I have recently been struck again by Gerald Manley Hopkins' poem God's Grandeur. Eugene Peterson uses it as a launching point for his excellent work, Christ Plays in Ten Thousand Places. The imagery is staggering. I post it here for your enjoyment.


God's Grandeur
Gerald Manley Hopkins 1918

THE WORLD is charged with the grandeur of God.
It will flame out, like shining from shook foil;
It gathers to a greatness, like the ooze of oil
Crushed.

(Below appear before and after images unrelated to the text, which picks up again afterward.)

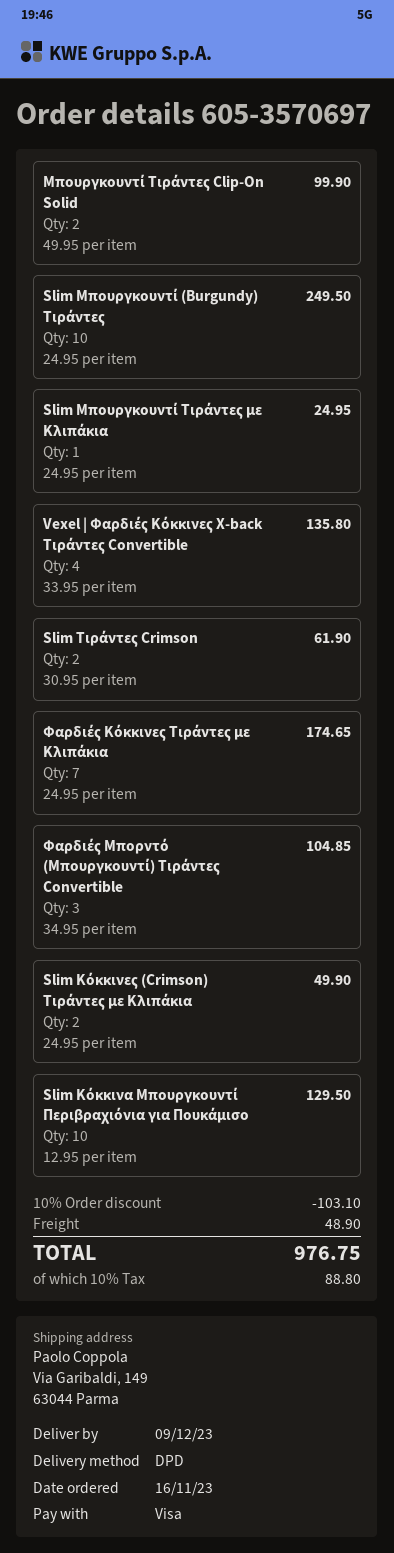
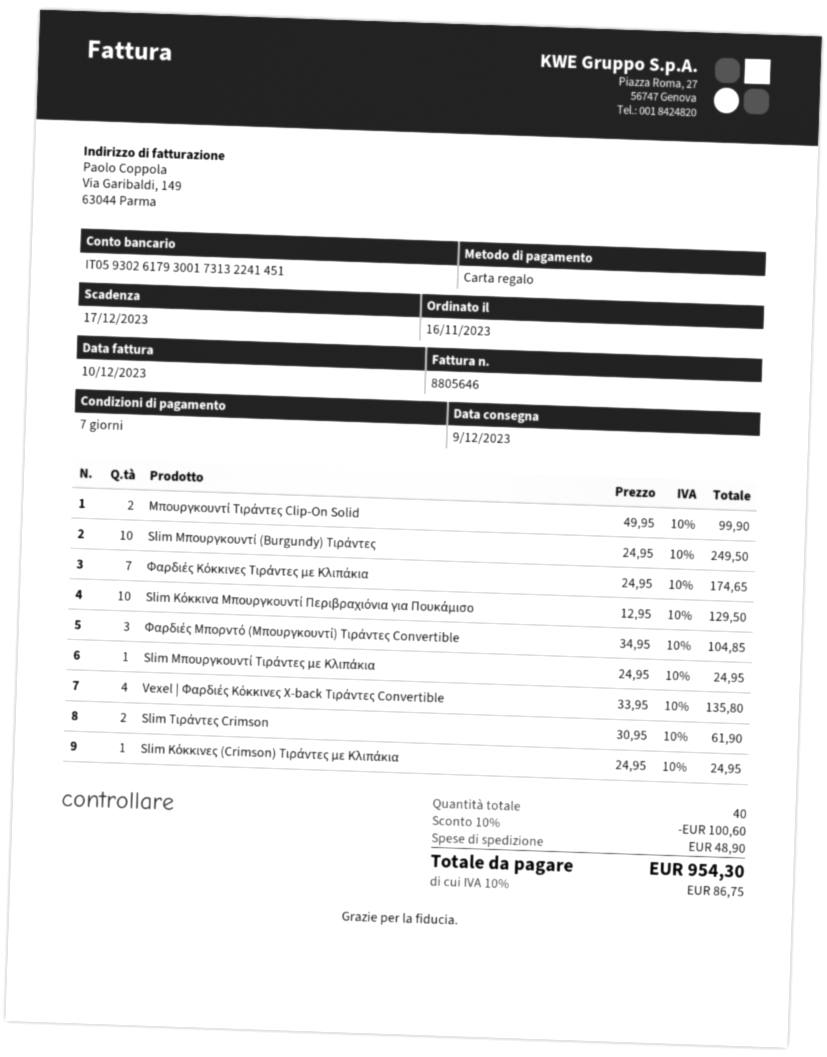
payment method: Visa -> gift card
Slim Κόκκινες (Crimson) Τιράντες με Κλιπάκια: 2 x 24.95 = 49.90 -> 1 x 24.95 = 24.95
discount: 10% = 103.10 -> 10% = 100.60
tax: 10% = 88.80 -> 10% = 86.75
total: 976.75 -> 954.30

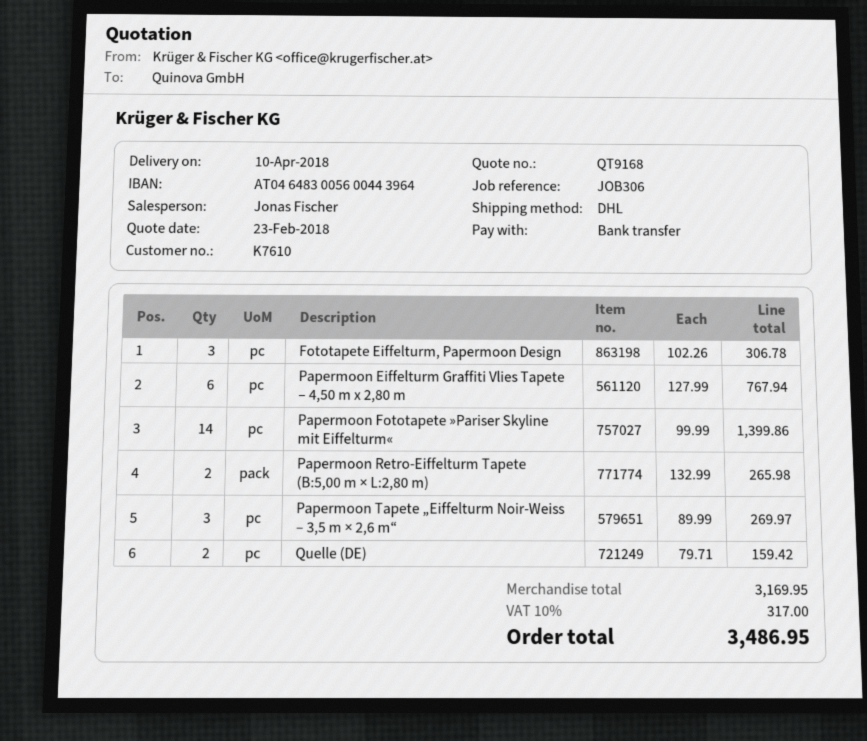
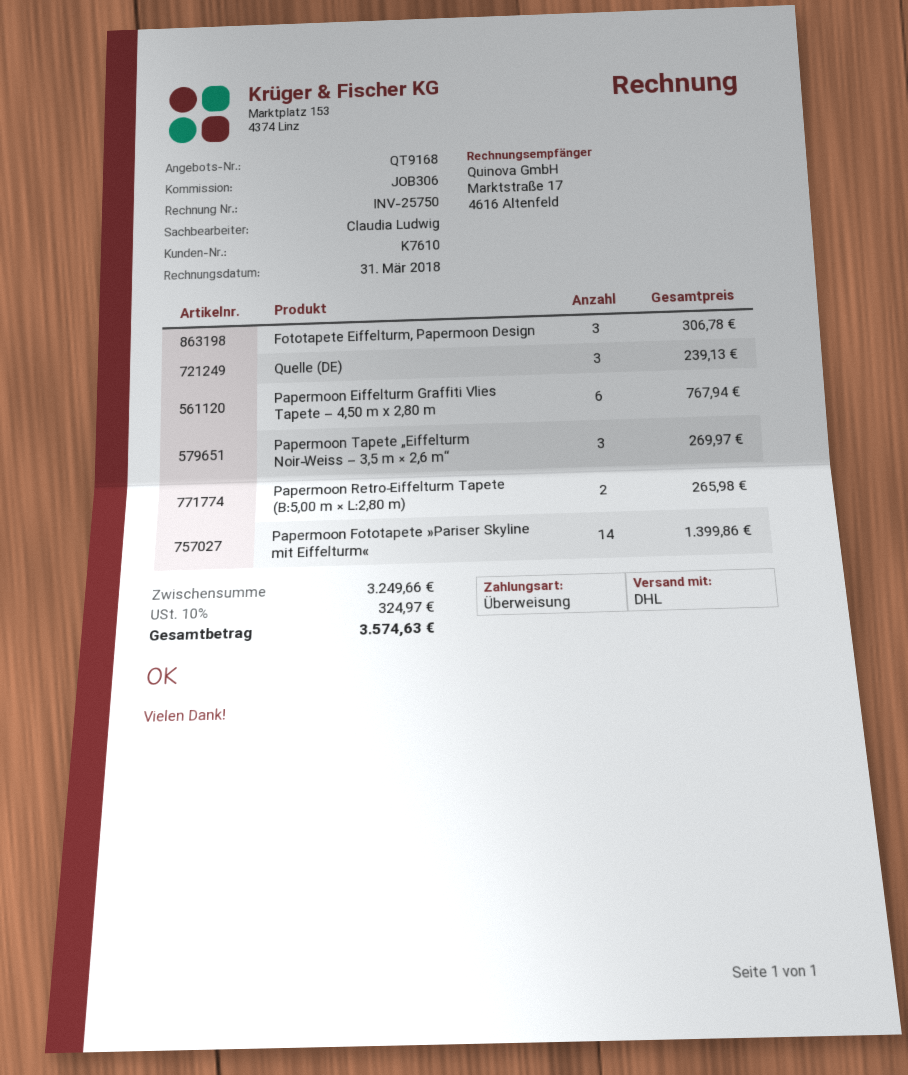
sales rep: Jonas Fischer -> Claudia Ludwig
Quelle (DE): 2 for 159.42 -> 3 for 239.13
subtotal: 3169.95 -> 3249.66
tax: 10% = 317.00 -> 10% = 324.97
total: 3486.95 -> 3574.63

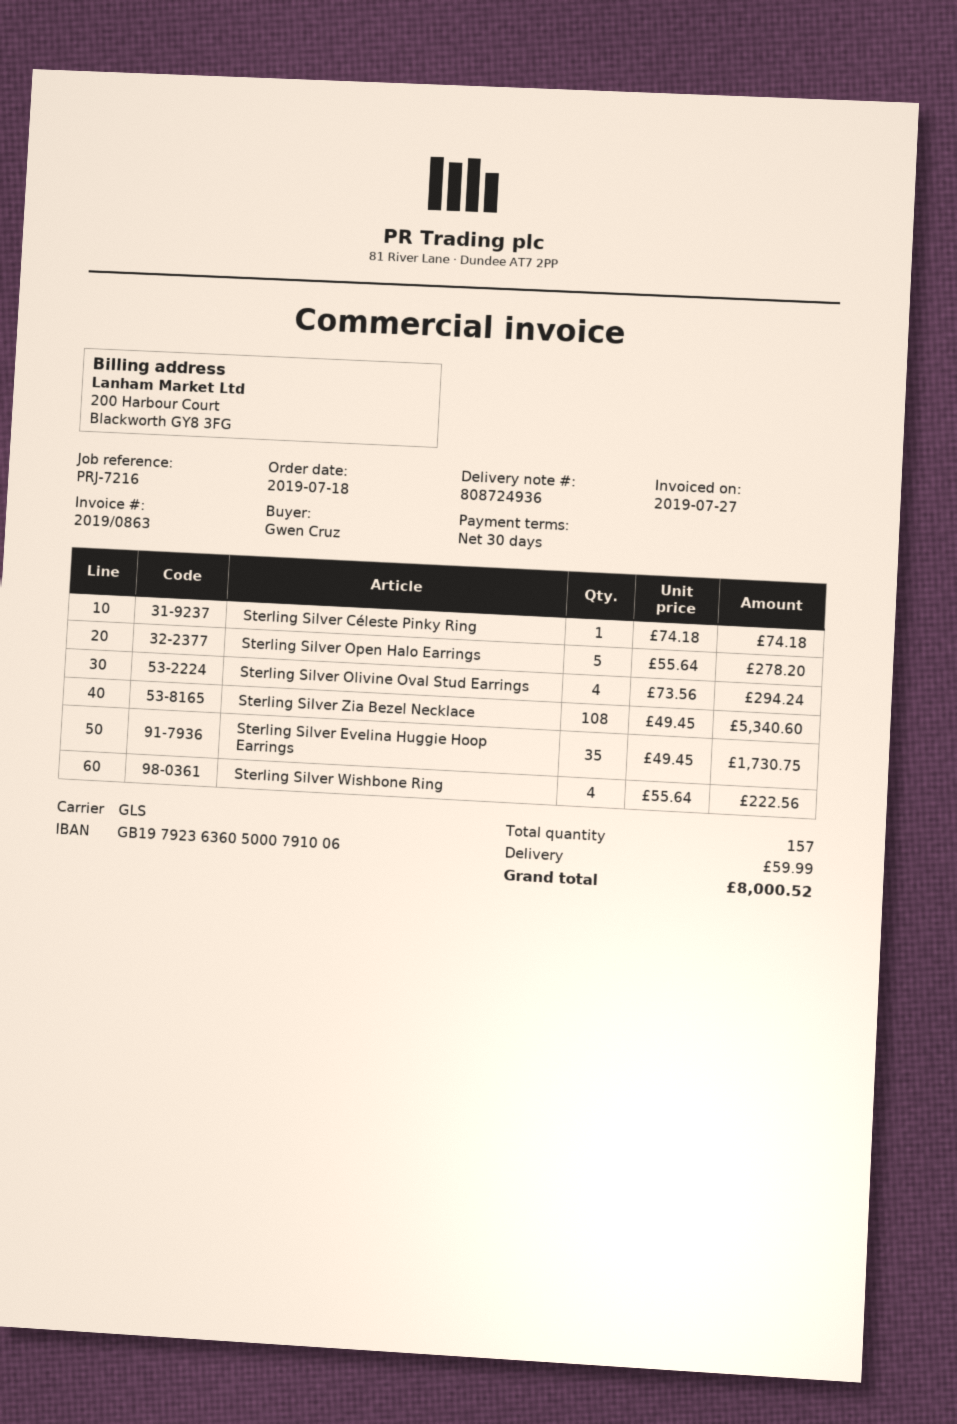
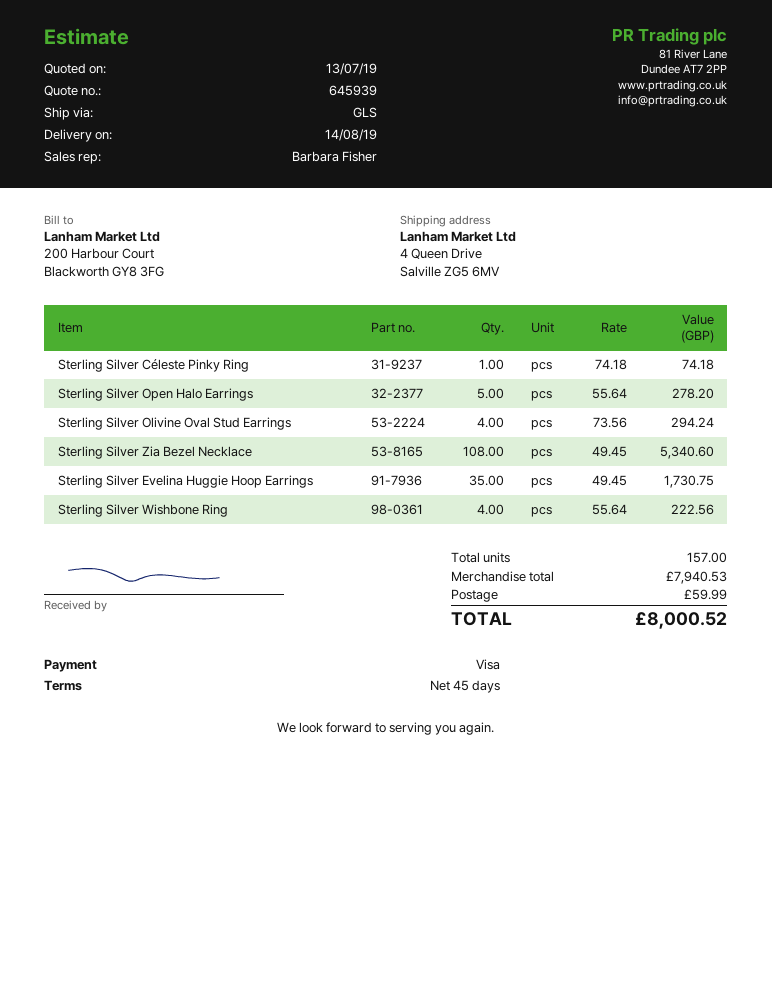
payment terms: 30 days -> 45 days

Why do men then now not reck his rod?
Generations have trod, have trod, have trod;
And all is seared with trade; bleared, smeared with toil;
And wears man’s smudge and shares man’s smell: the soil
Is bare now, nor can foot feel, being shod.

And for all this, nature is never spent;
There lives the dearest freshness deep down things;
And though the last lights off the black West went
Oh, morning, at the brown brink eastward, springs—
Because the Holy Ghost over the bent
World broods with warm breast and with ah! bright wings.


While reading Psalm 19 the other day, I could hear Hopkins in the background. I wonder if he received inspiration from this Psalm while writing?

Psalm 19:1
The heavens are telling of the glory of God;
And their expanse is declaring the work of His hands.